For centuries, cheesemakers have been creating delicious, nutritious, unique cheeses aged on wood. Today’s cheesemakers—large and small, domestic and international—continue to use this material for production due to its inherent safety, unique contribution to the aging and flavor-development process, and track record of safety as part of overall plant hygiene and good manufacturing practices. No foodborne illness outbreak has been found to be caused by the use of wood as an aging surface.

The American Cheese Society (ACS) strongly encourages FDA to revise its interpretation of the Code of Federal Regulation (21 CFR 110.40(a)) to continue to permit properly maintained, cleaned, and sanitized wood as an aging surface in cheesemaking as has been, and is currently, enforced by state and federal regulators and inspectors.
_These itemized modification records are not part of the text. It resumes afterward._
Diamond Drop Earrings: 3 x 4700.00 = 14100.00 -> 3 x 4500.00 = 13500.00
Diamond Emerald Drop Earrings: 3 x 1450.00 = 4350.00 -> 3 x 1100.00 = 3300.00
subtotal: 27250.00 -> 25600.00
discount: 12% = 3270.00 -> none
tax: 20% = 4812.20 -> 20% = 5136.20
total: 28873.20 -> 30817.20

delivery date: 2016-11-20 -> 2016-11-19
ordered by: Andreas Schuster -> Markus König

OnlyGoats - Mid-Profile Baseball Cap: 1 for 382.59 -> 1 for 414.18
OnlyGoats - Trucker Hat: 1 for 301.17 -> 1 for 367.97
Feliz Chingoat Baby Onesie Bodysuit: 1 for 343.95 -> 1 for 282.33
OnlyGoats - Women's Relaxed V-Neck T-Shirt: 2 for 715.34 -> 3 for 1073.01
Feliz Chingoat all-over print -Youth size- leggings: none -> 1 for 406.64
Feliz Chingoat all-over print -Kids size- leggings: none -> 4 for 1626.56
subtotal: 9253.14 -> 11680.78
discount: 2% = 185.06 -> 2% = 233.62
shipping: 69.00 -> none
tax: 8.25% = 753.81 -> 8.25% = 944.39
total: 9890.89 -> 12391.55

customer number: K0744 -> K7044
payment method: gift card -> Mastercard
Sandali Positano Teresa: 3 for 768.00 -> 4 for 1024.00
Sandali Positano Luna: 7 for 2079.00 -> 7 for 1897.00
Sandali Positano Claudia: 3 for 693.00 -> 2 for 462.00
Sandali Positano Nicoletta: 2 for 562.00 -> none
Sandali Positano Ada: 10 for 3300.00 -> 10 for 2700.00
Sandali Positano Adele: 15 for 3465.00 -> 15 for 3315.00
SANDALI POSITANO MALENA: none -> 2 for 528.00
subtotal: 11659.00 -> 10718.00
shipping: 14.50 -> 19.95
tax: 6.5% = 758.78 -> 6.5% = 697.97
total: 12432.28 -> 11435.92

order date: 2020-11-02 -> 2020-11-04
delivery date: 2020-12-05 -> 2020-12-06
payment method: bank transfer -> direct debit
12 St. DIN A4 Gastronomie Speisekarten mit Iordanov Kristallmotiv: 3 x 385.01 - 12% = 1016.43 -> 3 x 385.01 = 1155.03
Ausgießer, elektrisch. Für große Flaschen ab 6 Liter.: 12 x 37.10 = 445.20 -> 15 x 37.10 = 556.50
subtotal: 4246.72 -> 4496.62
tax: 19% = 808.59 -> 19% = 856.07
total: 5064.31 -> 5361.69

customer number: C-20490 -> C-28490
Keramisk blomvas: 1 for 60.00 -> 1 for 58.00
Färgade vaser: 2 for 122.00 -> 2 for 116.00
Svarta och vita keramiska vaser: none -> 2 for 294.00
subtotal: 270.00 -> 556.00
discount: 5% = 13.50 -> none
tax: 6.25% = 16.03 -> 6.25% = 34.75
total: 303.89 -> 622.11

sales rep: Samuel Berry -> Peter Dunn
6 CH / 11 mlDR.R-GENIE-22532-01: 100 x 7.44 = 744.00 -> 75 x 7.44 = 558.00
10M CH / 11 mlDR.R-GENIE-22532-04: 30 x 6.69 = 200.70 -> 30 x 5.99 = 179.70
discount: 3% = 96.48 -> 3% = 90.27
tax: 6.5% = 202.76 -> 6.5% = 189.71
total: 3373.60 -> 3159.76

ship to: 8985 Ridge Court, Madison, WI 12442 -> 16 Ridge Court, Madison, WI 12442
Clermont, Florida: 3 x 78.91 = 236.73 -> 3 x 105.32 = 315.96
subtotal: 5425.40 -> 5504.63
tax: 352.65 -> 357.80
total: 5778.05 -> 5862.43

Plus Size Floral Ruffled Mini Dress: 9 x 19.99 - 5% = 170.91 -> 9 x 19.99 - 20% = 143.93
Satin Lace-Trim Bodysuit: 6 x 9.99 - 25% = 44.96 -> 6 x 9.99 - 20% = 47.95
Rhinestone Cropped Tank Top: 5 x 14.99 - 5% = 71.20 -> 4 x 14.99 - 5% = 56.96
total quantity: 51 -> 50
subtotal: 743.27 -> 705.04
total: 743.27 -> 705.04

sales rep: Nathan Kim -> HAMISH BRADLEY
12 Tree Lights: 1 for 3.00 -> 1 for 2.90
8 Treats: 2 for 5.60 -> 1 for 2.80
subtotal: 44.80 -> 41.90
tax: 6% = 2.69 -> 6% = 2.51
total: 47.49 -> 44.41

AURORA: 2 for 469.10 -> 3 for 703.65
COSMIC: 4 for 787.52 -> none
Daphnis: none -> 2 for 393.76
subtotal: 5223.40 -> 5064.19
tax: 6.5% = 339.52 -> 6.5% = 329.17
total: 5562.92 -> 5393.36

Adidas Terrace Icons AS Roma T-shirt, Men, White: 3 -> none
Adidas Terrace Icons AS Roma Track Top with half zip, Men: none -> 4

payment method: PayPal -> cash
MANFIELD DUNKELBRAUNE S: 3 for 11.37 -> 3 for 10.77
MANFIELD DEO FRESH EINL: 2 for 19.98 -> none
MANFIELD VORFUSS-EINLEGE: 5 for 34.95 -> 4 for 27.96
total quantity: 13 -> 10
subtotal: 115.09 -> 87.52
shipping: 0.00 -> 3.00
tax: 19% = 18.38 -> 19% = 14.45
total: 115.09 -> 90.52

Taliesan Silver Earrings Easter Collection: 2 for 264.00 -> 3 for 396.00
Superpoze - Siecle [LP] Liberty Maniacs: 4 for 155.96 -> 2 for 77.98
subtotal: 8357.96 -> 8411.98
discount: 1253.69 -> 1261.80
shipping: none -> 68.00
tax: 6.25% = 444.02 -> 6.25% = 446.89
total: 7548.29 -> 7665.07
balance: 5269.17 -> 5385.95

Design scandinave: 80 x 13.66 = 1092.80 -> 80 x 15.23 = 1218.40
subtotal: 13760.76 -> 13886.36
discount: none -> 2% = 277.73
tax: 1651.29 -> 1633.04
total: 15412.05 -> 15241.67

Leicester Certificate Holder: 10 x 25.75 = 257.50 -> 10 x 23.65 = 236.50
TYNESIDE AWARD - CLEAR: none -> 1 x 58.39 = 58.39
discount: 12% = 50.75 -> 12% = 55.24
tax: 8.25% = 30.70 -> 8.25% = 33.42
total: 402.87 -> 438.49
It is ACS’s position that:
• Safety is paramount in cheesemaking.
• Cheeses aged on wood have a long track record of safety, and have long been produced meeting FDA standards.
• Wood can be safely used for cheese aging when construction is sound and in good condition, and all surfaces are properly cleaned and maintained using sanitation steps that assure the destruction of pathogens, including but not limited to:
o All surfaces are free of defects;
o Any wood preservatives used are safe and acceptable for direct food contact; o Inspection and cleaning procedures are followed that specify:
•Frequency of inspection and testing
•Frequency of cleaning and sanitizing
•Methods used that adequately clean boards which might include:
• Kiln-drying
• Air-drying
• Heat-treating
• Sanitizing with acceptable products
• Inoculation to create and maintain positive biofilm
• Raising the core temperature of the wood above pasteurization 
temperatures
• Ongoing monitoring and verification of the effectiveness of all procedures per the 
Hazard Analysis and Risk-based Preventive Controls (HARPC) provision of the 
Food Safety Modernization Act (FSMA)
• Corrective actions to address any issues
• Discarding of wood that is deteriorated and/or in poor repair 
Furthermore, ACS believes:
• Traditional methods of cheesemaking can and do meet food safety standards.
• U.S. consumers should have access to a wide variety of domestic and imported cheeses, including those safely aged on wood.
• State and federal regulators and inspectors must work collaboratively with cheesemakers to understand how traditional methods and materials can comply with current food safety standards.
• Many of the finest and most renowned cheeses from around the world are at risk of disappearing from the U.S. market if regulatory and enforcement changes under FSMA eliminate traditional materials and methods.
• FDA should provide timely notification, hold proper listening sessions and comment periods, review all available scientific data, and include consideration of industry stakeholders before modifying long- standing interpretation or implementation of its regulations which impact American businesses. 
####

FDA ruling — what to do?

I was working all day yesterday selling cheese so I didn’t have a chance to write anything about the FDA ruling that has the cheese world on fire right now. That’s probably for the best since Jeanne Carpenter – one of our community’s best assets (and the person who gave me the “Barbara Mandrell of the Cheese Counter” nickname) – posted a great piece on her site detailing what this ruling means to us as a community. I reposted in its entirely below but please go to her site and subscribe to her blog. It is a must-read for cheese folks.

This is a big deal.

I have gotten questions from a few folks who love cheese but don’t know why the use of wood aging boards is such a big issue for us. Fair enough… if one is not a cheese professional or a science geek it is not likely they have had the opportunity to think about the surface that a cheese is aged on rather than its flavor, texture, melting ability, cheesemaker story, animal treatment etc. For most consumers, this part of the cheesemaking equation is well down the list of things they would ever ask about. Yet, some name-controlled cheeses have a specific requirement that cheese, to be called by the protected name, must be aged on wood. Indeed, a cheese like Comte — required to be aged on wood due to their PDO — which by law have some of the most sustainable practices in the world (must be made by local co-ops, limit of cow/hectare etc.) would be hurt while the largest, most automated, least special cheese corporations would benefit.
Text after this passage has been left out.